= Exercise =
What you return should match the entries below exactly, only without the images.

══ Data supplied ══

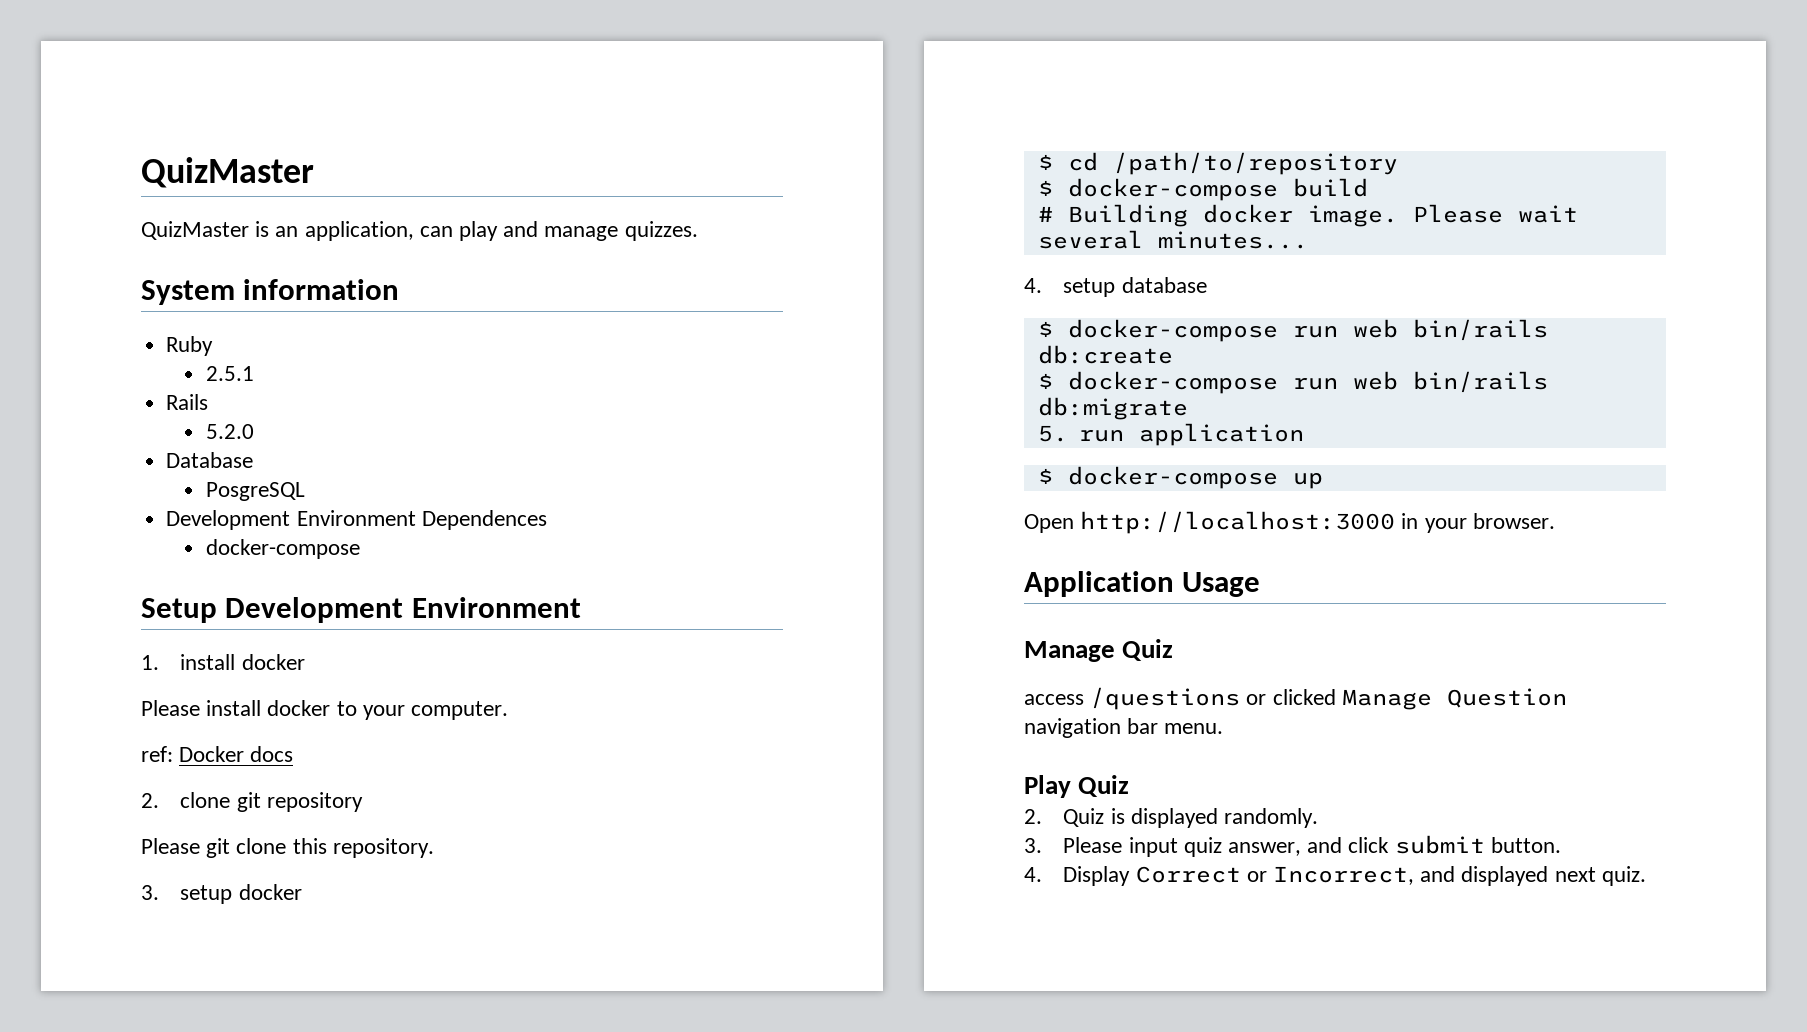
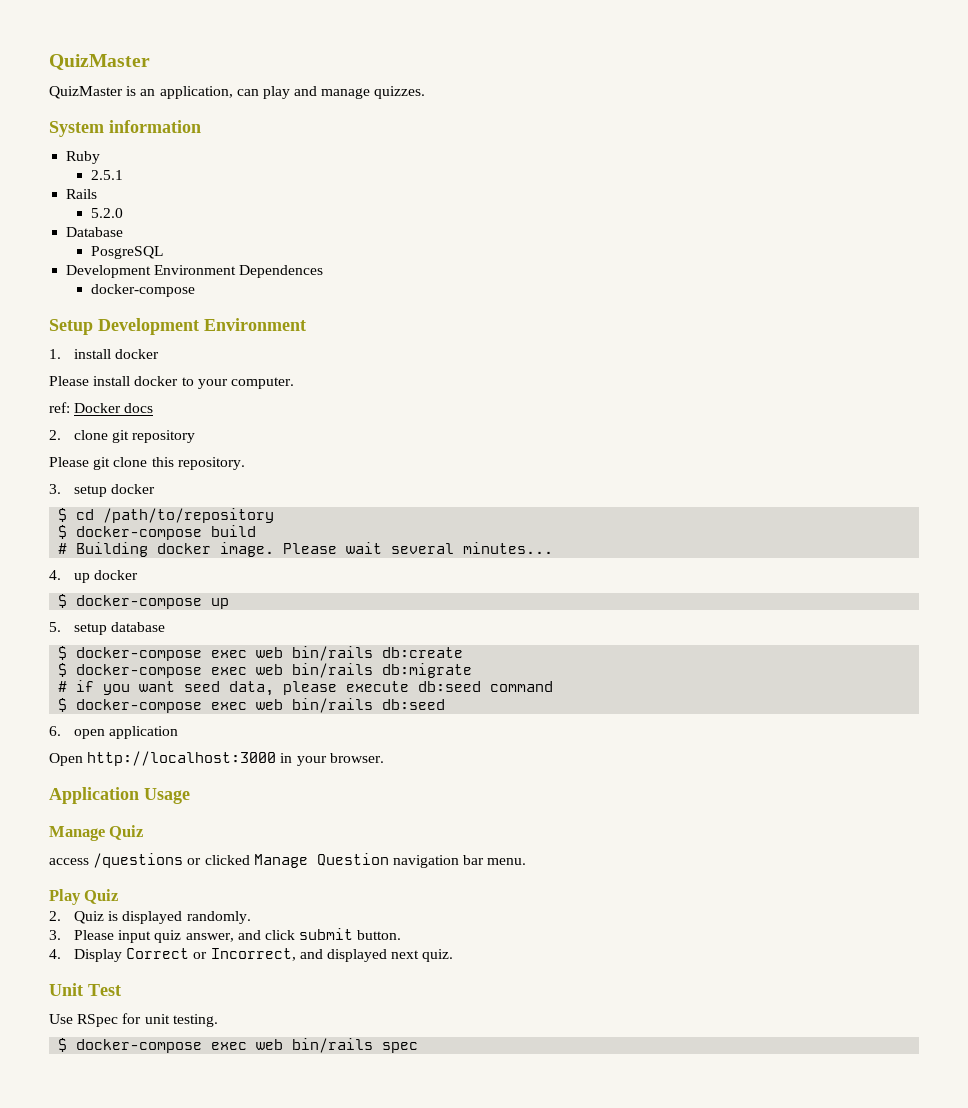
(1042, 285) none -> [74,570,139,583] [58,594,230,609] [49,622,61,632] up docker // $ docker-compose up // 5.
[1292,325,1338,338] run -> [211,650,248,658] exec
[1292,377,1338,390] run -> [211,667,248,675] exec
[1037,423,1305,446] [1037,466,1323,489] 5. run application // $ docker-compose up -> [58,680,554,696] [58,698,446,713] [49,726,179,739] # if you want seed data, please execute db:seed command // $ docker-compose exec web bin/rails db:seed // 6. open application
(1646, 876) none -> [49,983,121,996] [49,1013,218,1027] [58,1038,419,1053] // Unit Test // Use RSpec for unit testing. // $ docker-compose exec web bin/rails spec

═══

= Task response =
(1042, 285) none -> [74,570,139,583] [58,594,230,609] [49,622,61,632] up docker // $ docker-compose up // 5.
[1292,325,1338,338] run -> [211,650,248,658] exec
[1292,377,1338,390] run -> [211,667,248,675] exec
[1037,423,1305,446] [1037,466,1323,489] 5. run application // $ docker-compose up -> [58,680,554,696] [58,698,446,713] [49,726,179,739] # if you want seed data, please execute db:seed command // $ docker-compose exec web bin/rails db:seed // 6. open application
(1646, 876) none -> [49,983,121,996] [49,1013,218,1027] [58,1038,419,1053] // Unit Test // Use RSpec for unit testing. // $ docker-compose exec web bin/rails spec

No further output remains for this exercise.